*Exercise goal*. From the line containing "Romed visitor coat: none -> 11 for 32.89" through the last line of the records, print every line exactly and nothing more.
-- Opening Marker --
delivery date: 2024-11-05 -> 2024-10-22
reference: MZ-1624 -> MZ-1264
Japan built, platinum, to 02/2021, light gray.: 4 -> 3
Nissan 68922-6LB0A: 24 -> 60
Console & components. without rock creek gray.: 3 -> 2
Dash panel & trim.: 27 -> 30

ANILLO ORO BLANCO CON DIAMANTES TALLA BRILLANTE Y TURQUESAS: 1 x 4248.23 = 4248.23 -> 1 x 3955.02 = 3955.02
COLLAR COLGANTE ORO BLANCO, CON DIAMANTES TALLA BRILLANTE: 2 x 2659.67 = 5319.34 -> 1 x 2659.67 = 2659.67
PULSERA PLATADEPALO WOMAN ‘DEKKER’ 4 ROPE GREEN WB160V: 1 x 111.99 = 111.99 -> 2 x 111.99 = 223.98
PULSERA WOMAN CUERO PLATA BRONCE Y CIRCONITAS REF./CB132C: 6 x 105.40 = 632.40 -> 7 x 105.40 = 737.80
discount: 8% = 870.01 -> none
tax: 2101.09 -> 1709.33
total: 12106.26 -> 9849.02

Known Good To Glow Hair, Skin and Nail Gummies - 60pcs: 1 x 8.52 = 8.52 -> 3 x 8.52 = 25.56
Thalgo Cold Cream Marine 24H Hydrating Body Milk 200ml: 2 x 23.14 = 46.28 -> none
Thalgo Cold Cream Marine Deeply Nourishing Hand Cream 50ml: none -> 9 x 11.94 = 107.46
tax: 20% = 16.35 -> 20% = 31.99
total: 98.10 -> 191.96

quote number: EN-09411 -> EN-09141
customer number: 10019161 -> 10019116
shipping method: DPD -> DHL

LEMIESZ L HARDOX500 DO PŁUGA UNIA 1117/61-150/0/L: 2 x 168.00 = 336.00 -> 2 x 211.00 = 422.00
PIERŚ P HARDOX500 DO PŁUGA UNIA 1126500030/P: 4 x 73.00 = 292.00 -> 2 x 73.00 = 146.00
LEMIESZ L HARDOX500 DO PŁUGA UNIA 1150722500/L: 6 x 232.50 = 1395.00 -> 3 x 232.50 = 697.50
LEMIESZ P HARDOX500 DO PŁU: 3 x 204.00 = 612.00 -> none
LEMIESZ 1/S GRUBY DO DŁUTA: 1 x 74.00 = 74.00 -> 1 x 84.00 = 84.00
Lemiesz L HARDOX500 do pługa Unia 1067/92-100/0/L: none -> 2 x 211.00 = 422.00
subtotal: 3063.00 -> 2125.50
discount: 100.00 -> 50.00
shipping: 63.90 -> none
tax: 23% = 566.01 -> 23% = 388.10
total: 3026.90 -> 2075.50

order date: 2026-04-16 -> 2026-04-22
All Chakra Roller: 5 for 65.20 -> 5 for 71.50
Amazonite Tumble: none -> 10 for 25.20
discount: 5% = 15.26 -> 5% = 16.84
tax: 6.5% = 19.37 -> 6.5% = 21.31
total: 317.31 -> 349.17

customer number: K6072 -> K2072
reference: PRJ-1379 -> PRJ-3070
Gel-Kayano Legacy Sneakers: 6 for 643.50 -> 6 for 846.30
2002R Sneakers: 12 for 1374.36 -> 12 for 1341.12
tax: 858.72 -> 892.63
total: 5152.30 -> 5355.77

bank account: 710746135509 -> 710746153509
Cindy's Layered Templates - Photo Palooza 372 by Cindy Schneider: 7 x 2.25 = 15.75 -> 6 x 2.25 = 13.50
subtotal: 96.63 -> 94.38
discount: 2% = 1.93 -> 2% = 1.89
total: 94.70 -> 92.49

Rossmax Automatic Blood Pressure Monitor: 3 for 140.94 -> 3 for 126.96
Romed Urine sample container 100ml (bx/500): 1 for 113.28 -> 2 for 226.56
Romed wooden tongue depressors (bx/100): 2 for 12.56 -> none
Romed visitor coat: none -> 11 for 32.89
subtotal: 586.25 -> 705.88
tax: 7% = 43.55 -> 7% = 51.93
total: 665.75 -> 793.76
-- Closing Marker --
*Task output*.
Romed visitor coat: none -> 11 for 32.89
subtotal: 586.25 -> 705.88
tax: 7% = 43.55 -> 7% = 51.93
total: 665.75 -> 793.76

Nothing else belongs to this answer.